At the time we had been staying in a fisherman's cottage built into the mountain side overlooking the village. Lindos is on a hill which seems to erupt from the blue sea with sparkling white houses glistening in the sunshine and peaked by a monastery. It's a very magical place.
One day we had been to the beach for the morning, swimming in the clear water and generally enjoying the sunshine. In the early afternoon we strolled back to the village and in the main square a wedding group were forming after the ceremony. Music started to play and there was laughter and happiness everywhere.
We decided to have a glass of red wine and watch what was going on. It was a real Zorba the Greek occasion and the wedding guests were soon dancing and enjoying themselves. Amongst them was a woman wearing a yellow dress.
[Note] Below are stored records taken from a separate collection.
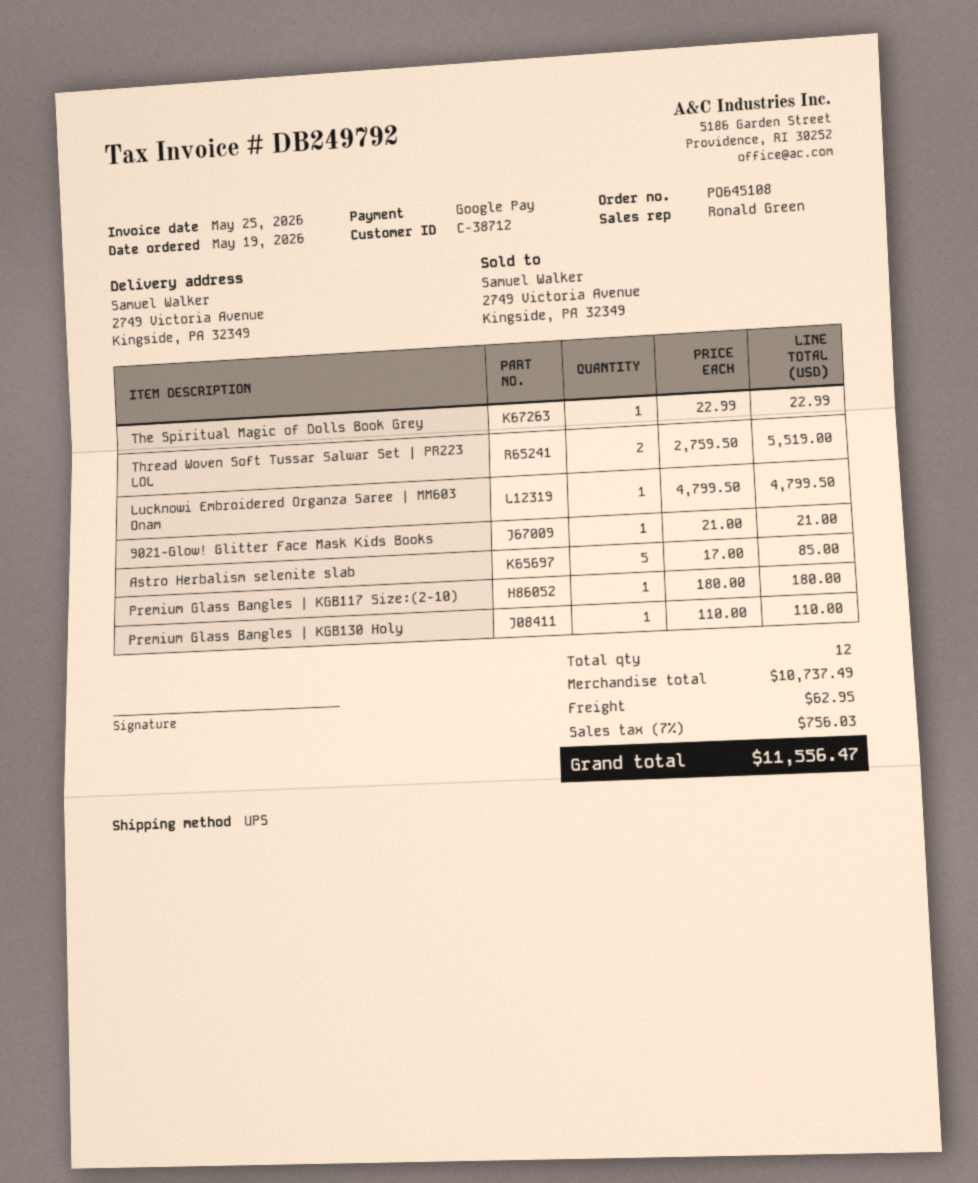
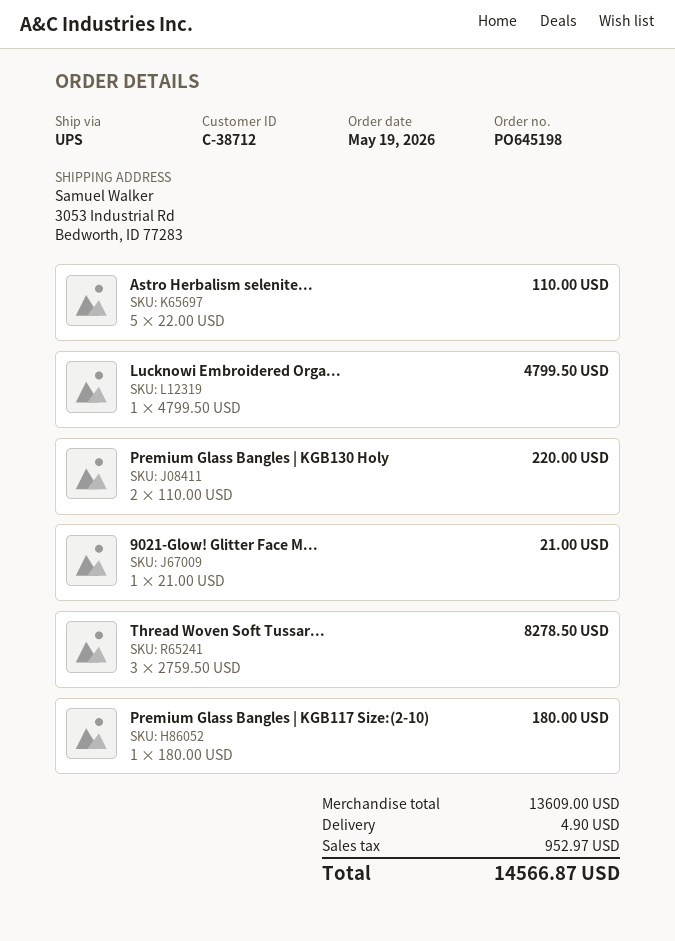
order number: PO645108 -> PO645198
ship to: 2749 Victoria Avenue, Kingside, PA 32349 -> 3053 Industrial Rd, Bedworth, ID 77283
The Spiritual Magic of Dolls Book Grey: 1 x 22.99 = 22.99 -> none
Thread Woven Soft Tussar Salwar Set | PR223 LOL: 2 x 2759.50 = 5519.00 -> 3 x 2759.50 = 8278.50
Astro Herbalism selenite slab: 5 x 17.00 = 85.00 -> 5 x 22.00 = 110.00
Premium Glass Bangles | KGB130 Holy: 1 x 110.00 = 110.00 -> 2 x 110.00 = 220.00
subtotal: 10737.49 -> 13609.00
shipping: 62.95 -> 4.90
tax: 756.03 -> 952.97
total: 11556.47 -> 14566.87

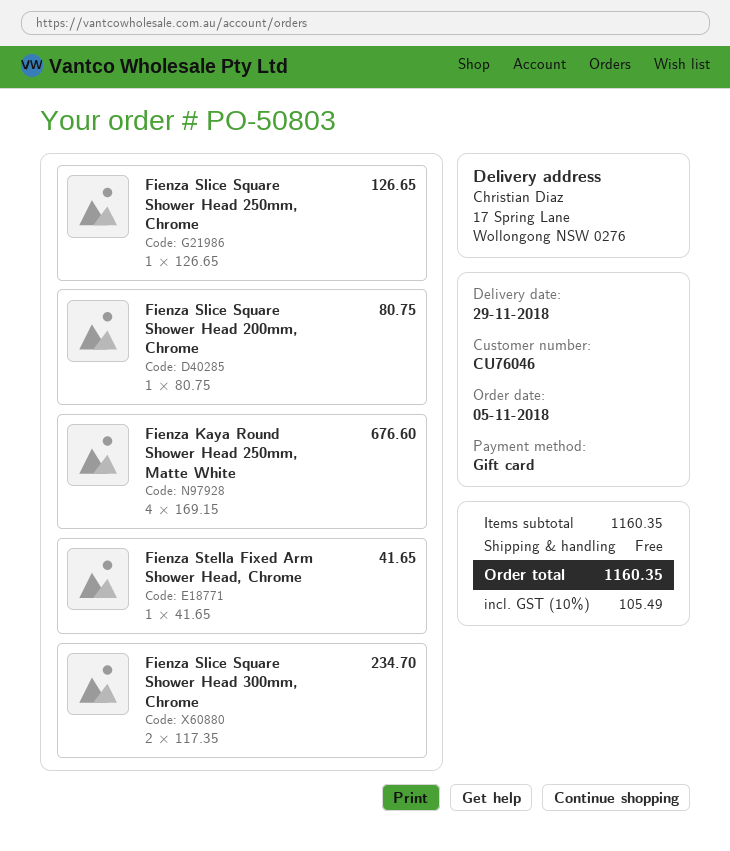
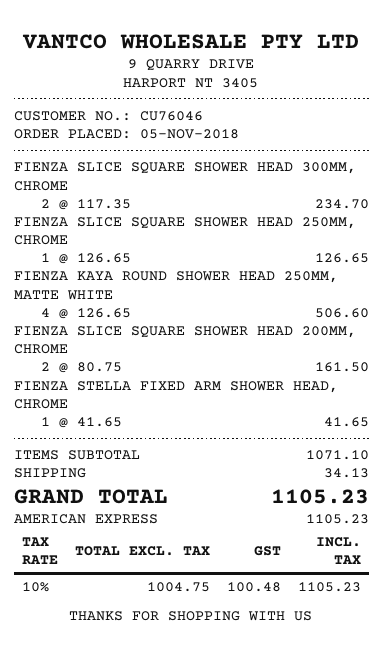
payment method: gift card -> American Express
Fienza Slice Square Shower Head 200mm, Chrome: 1 x 80.75 = 80.75 -> 2 x 80.75 = 161.50
Fienza Kaya Round Shower Head 250mm, Matte White: 4 x 169.15 = 676.60 -> 4 x 126.65 = 506.60
subtotal: 1160.35 -> 1071.10
shipping: 0.00 -> 34.13
tax: 10% = 105.49 -> 10% = 100.48
total: 1160.35 -> 1105.23

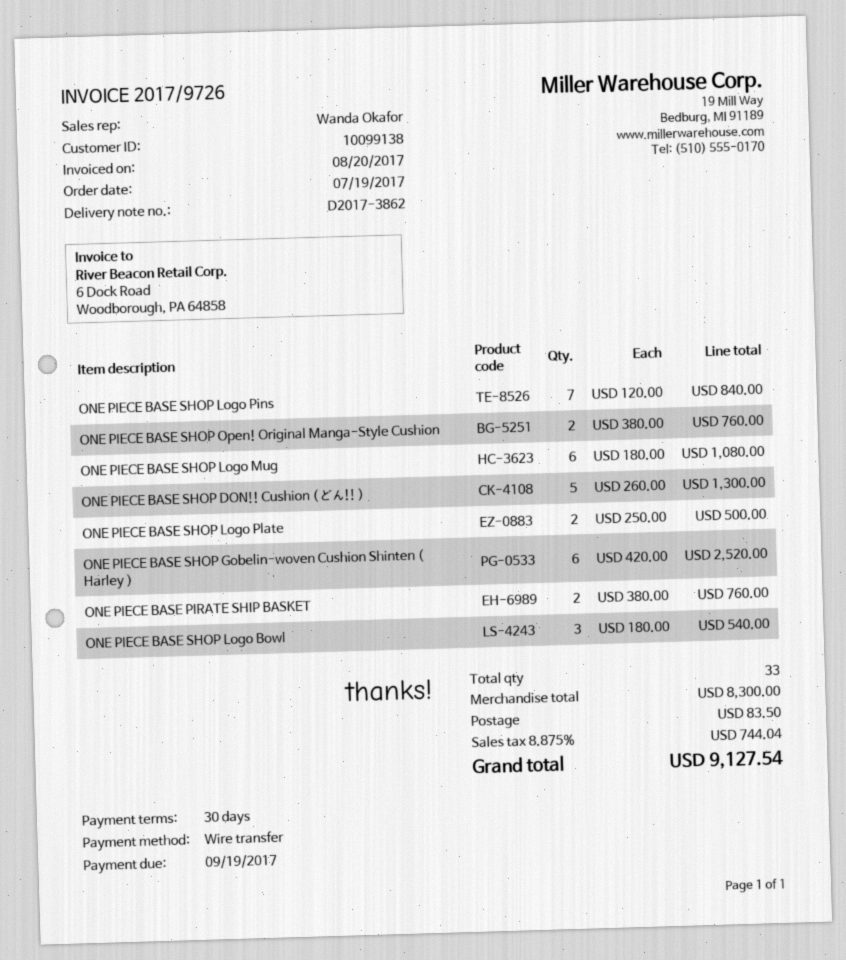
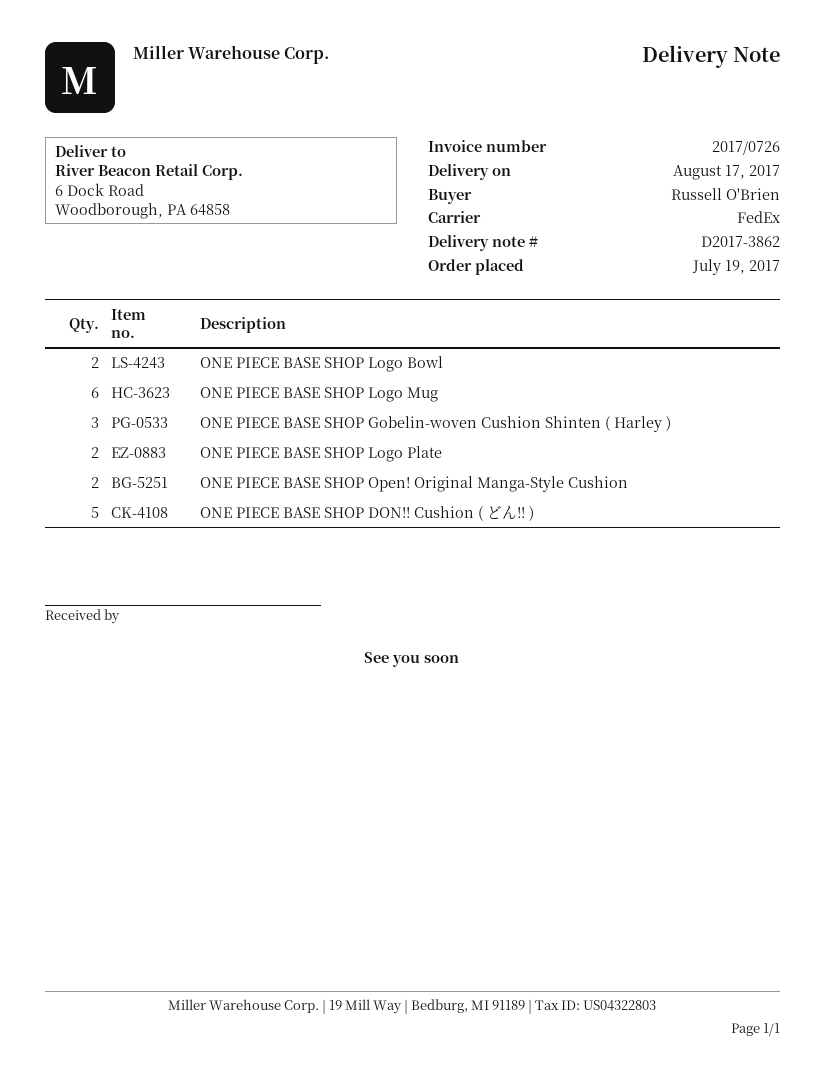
invoice number: 2017/9726 -> 2017/0726
ONE PIECE BASE SHOP Logo Pins: 7 -> none
ONE PIECE BASE SHOP Gobelin-woven Cushion Shinten ( Harley ): 6 -> 3
ONE PIECE BASE PIRATE SHIP BASKET: 2 -> none
ONE PIECE BASE SHOP Logo Bowl: 3 -> 2

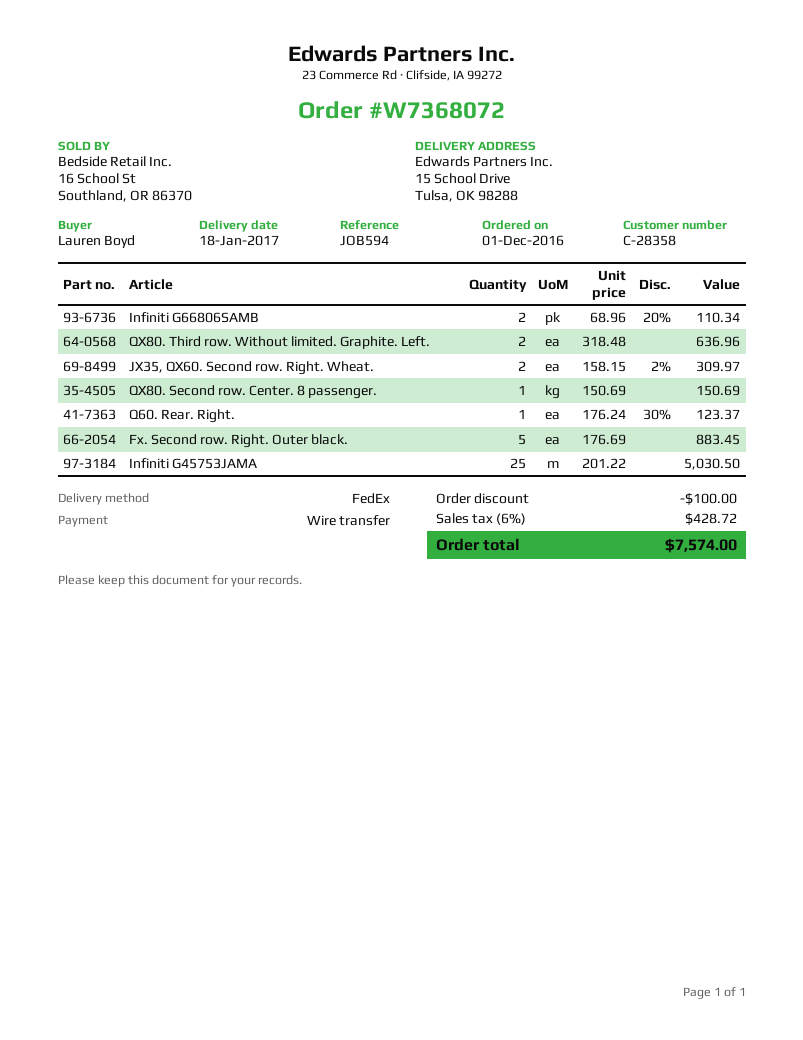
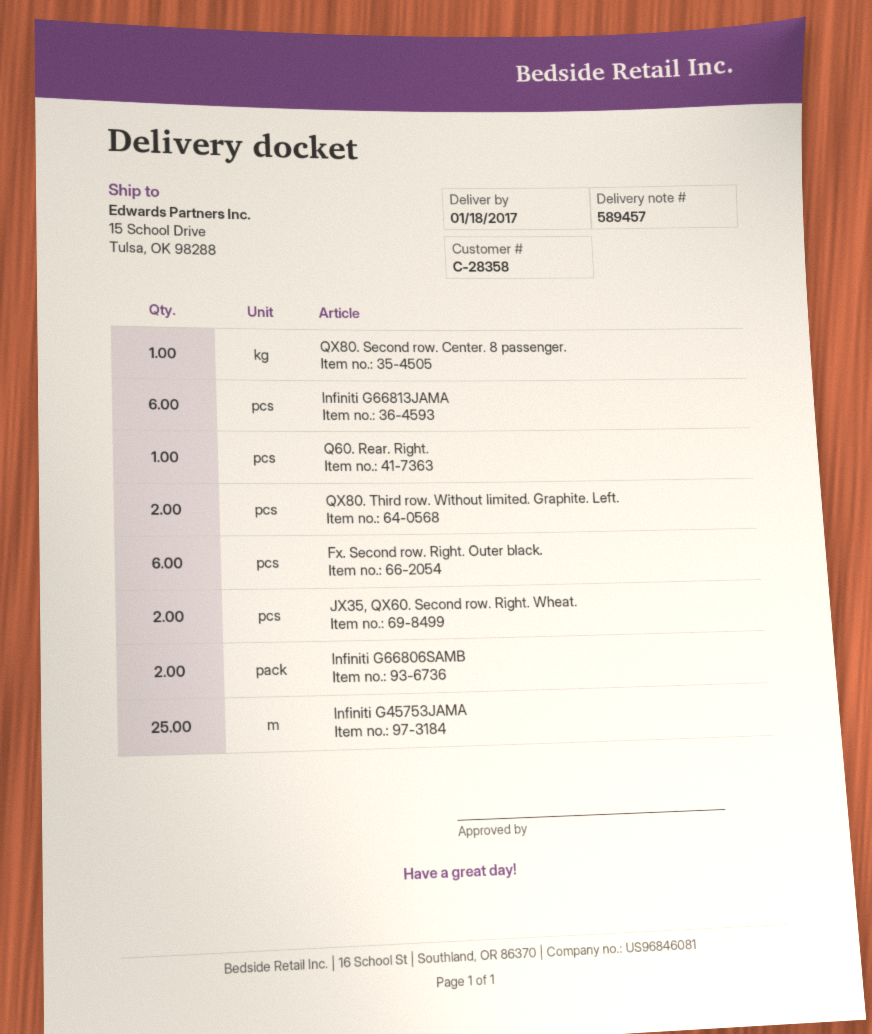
Fx. Second row. Right. Outer black.: 5 -> 6
Infiniti G66813JAMA: none -> 6

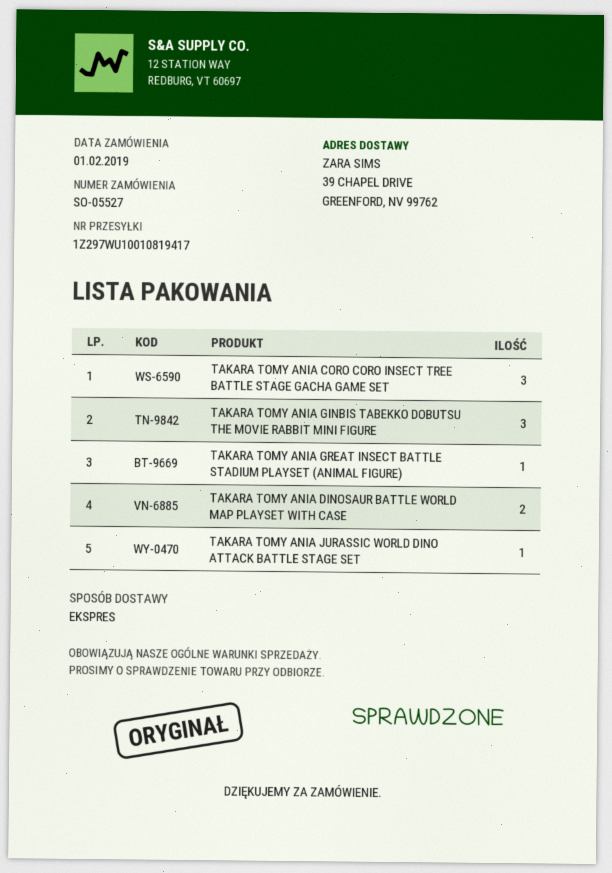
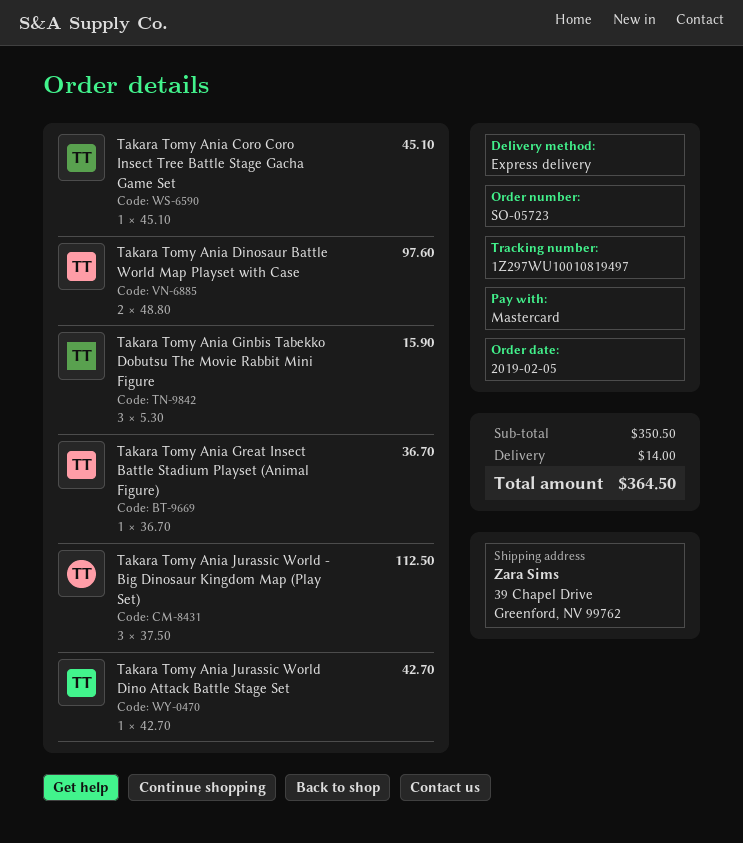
order number: SO-05527 -> SO-05723
order date: 2019-02-01 -> 2019-02-05
tracking number: 1Z297WU10010819417 -> 1Z297WU10010819497
TAKARA TOMY ANIA CORO CORO INSECT TREE BATTLE STAGE GACHA GAME SET: 3 -> 1
Takara Tomy Ania Jurassic World - Big Dinosaur Kingdom Map (Play Set): none -> 3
She was so radiant that she stood out from the other guests. She danced, laughed and sizzled with being alive and enjoying the moment. Even as outsiders my wife and I couldn't help but get caught up in the moment - and, for some reason, I was transported back to this scenario when sitting down to dinner a couple of nights ago.
I said to my wife, "Do you remember that woman in the square in Lindos?"
"Oh yes," she replied, "The one with the yellow dress. We had such a fun time in Lindos, didn't we? Do you also remember ...."
And over dinner we relived our time in Rhodes.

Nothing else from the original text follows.